From New York City to San Francisco, cities throughout the United States and the world boast efficient and popular modes of public transportation. Los Angeles is the second largest city in country, and one of the most dispersed geographically, but cannot claim a thriving system of public transit. Despite the presence of buses and even the Metro, most residents of the City of Angels rely on their cars.
The result, of course, is the ever-worsening traffic nightmare. Backed-up freeways are an ever-present problem, and it is not unusual to find congestion at any hour of the day. Commuters may spend as much as two hours driving to and from their work or school. The amount of time and energy devoted to navigating Los Angeles is astounding.

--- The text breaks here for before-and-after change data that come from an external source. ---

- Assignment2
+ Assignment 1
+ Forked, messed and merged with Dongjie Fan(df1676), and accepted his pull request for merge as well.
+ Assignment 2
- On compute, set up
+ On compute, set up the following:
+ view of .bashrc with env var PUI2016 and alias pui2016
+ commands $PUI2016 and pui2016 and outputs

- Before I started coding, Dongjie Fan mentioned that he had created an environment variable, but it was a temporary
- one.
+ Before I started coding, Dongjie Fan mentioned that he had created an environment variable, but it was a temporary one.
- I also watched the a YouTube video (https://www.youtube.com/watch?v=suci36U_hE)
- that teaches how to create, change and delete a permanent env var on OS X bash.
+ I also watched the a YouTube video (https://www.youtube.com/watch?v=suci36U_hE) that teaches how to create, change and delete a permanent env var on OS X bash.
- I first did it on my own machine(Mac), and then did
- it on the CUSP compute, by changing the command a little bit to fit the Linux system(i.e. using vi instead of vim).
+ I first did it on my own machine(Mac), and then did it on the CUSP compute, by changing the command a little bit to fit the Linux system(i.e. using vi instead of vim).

This photography project, then, is about the transportation of Los Angeles. The focus of the work will be on private transportation, since the majority of residents rely on their personal cars to get around. Transportation is well worthy of such study. As any city, but particularly one as large and dispersed as Los Angeles, develops, solutions for transportation assume increasing urgency. Admittedly, the topic is more challenging than documenting the more graphic societal ills of the city. Whether it is homelessness or gang violence, it is much easier to represent those dilemmas through visuals than the abstract, and admittedly dry subject of transportation. Yet what it lacks in severity, the transportation problem makes up for in universality. Everyone in Los Angeles can relate to the frustrations of traveling the cityscape. Finally, I propose this topic because it is a societal problem with which I intimately familiar. I have little knowledge of the homelessness that plagues my city. My attempts to catalogue these ills would unavoidably be from an outsider’s perspective. With transportation, however, my work might be more authentic and sincere, since I regularly grapple with the aggravations of traffic.
My goal is to create a body of work that will compel viewers to look at something as ordinary and commonplace as transportation from a different perspective. I want to force viewers to really think about what it means to travel around Los Angeles, and the realities of spending so much time in transit. My hope is to bring attention to the issue of transportation as a sight of social change.